Under the Price-Anderson Act, public liability claims from a nuclear incident are limited to $10.8 billion. As required by the Price-Anderson Act, the Utility purchased the maximum available public liability insurance of $300 million for the Diablo

6


Canyon power plant. The balance of the $10.8 billion of liability protection is covered by a loss-sharing program (secondary financial protection) among utilities owning nuclear reactors. Under the Price-Anderson Act, owner participation in this loss-sharing program is required for all owners of nuclear reactors that are licensed to operate, are designed for the production of electrical energy, and have a rated capacity of 100 MW or higher. If a nuclear incident results in costs in excess of $300 million, then the Utility may be responsible for up to $100.6 million per reactor, with payments in each year limited to a maximum of $15 million per incident until the Utility has fully paid its share of the liability. Since the Diablo Canyon power plant has two nuclear reactors each with a rated capacity of over 100 MW, the Utility may be assessed up to $201.2 million per incident, with payments in each year limited to a maximum of $30 million per incident. The Energy Policy Act of 2005 extended the Price-Anderson Act through December 31, 2025. Both the maximum assessment per reactor and the maximum yearly assessment will be adjusted for inflation beginning August 31, 2008.

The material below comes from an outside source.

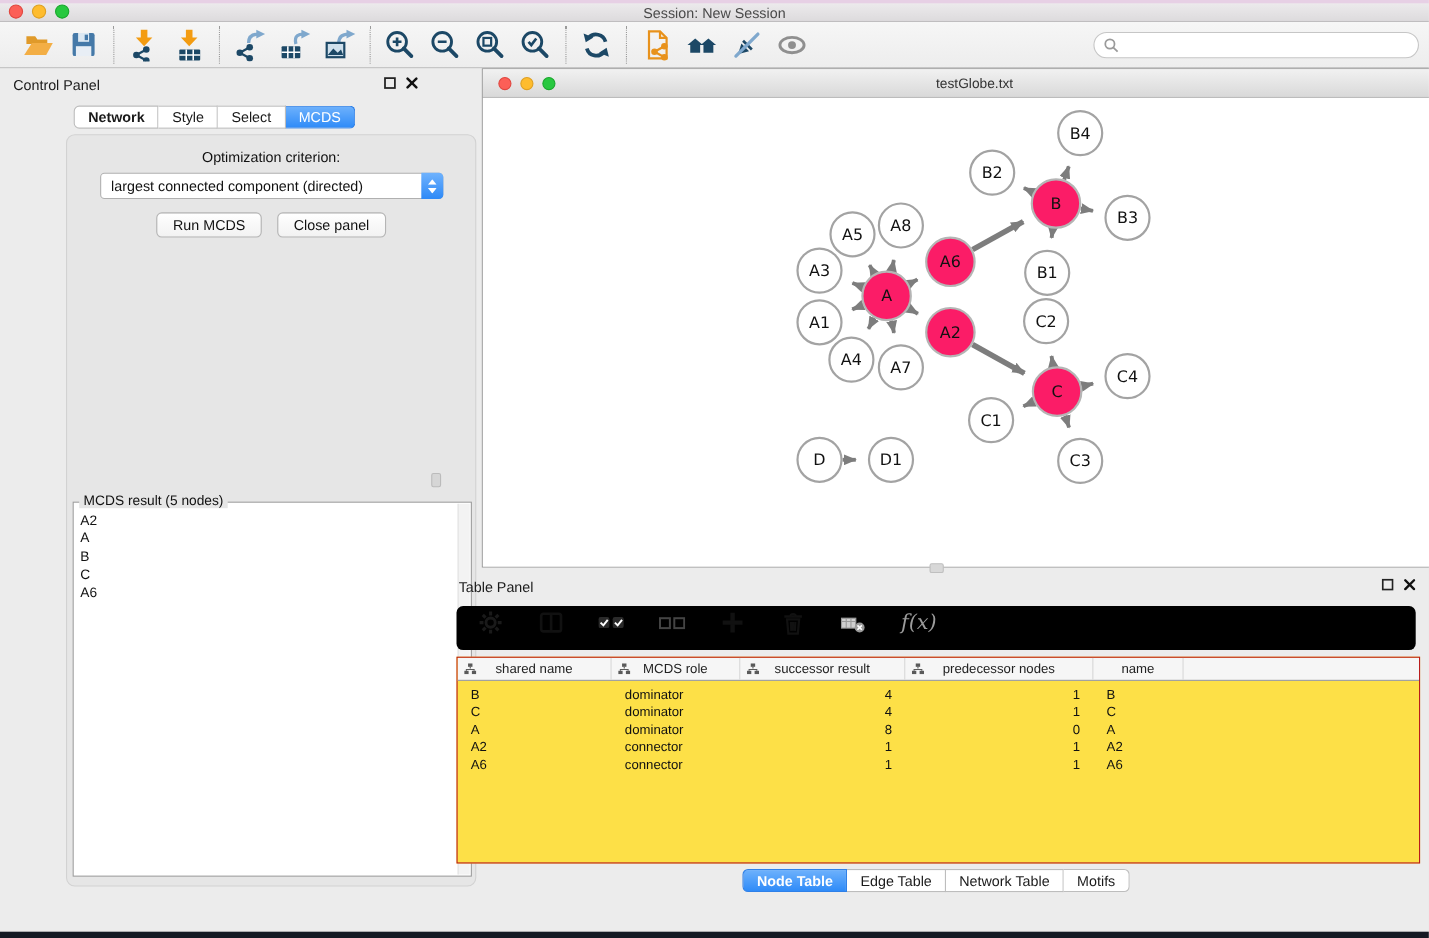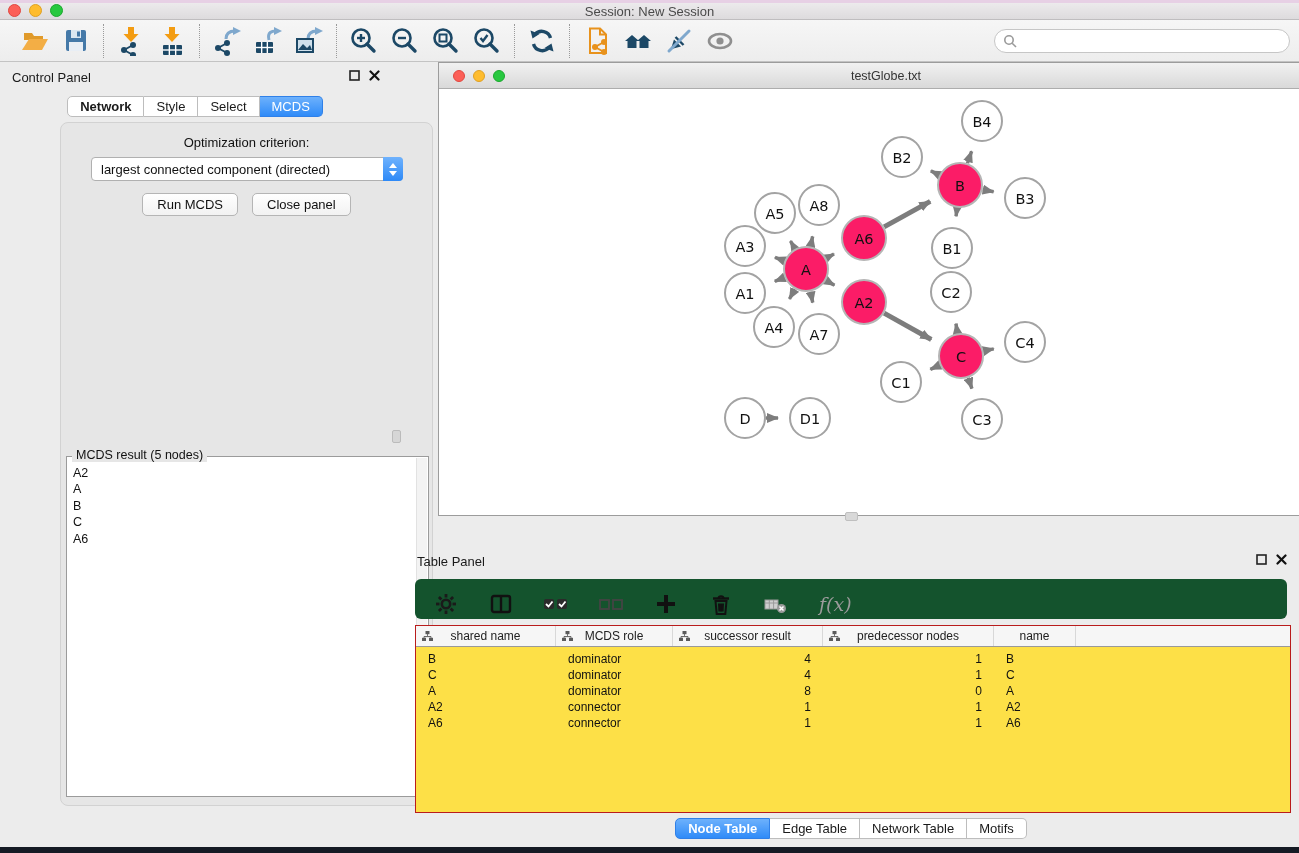"Table Panel" #table-panel { margin-top: 28px -> none }
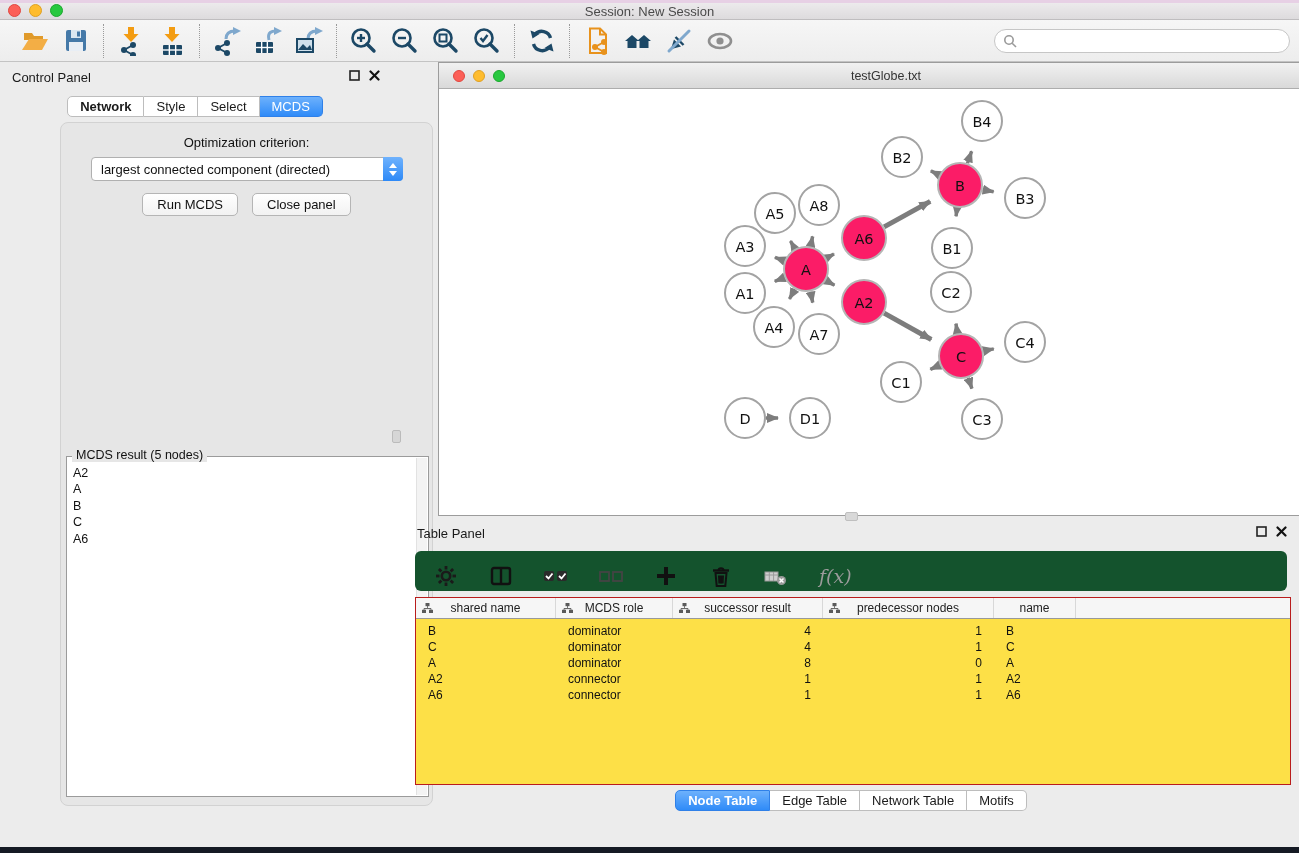"f(x)" #tp-toolbar { align-items: flex-end -> flex-start; background: #14532d -> #000000 }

In addition, the Utility has $53.3 million of liability insurance for Humboldt Bay Unit 3 and has a $500 million indemnification from the NRC for public liability arising from nuclear incidents covering liabilities in excess of the $53.3 million of liability insurance.

Hydroelectric Generation Facilities. The Utility's hydroelectric system consists of 110 generating units at 68 powerhouses, including a pumped storage facility, with a total generating capacity of 3,896 MW. The system includes 99 reservoirs, 76 diversions, 174 dams, 184 miles of canals, 44 miles of flumes, 135 miles of tunnels, 19 miles of pipe and 5 miles of natural waterways. The system also includes water rights as specified in 87 permits or licenses and 160 statements of water diversion and use. With the exception of three non-jurisdictional powerhouses, all of the Utility's powerhouses are licensed by the FERC. Pursuant to the Federal Power Act, the term of a hydroelectric project license issued by the FERC is between 30 and 50 years. In the last four years, the Utility has received six renewed hydroelectric project licenses from the FERC totaling 699 MW. Licenses associated with approximately 917 MW now in relicensing have expired; these projects are being operated on automatically renewed annual licenses pending issuance of renewed licenses. Within the next three years 2006 through 2008, licenses associated with another 12 MW will expire. Licenses associated with approximately 2,960 MW will expire between 2009 and 2043.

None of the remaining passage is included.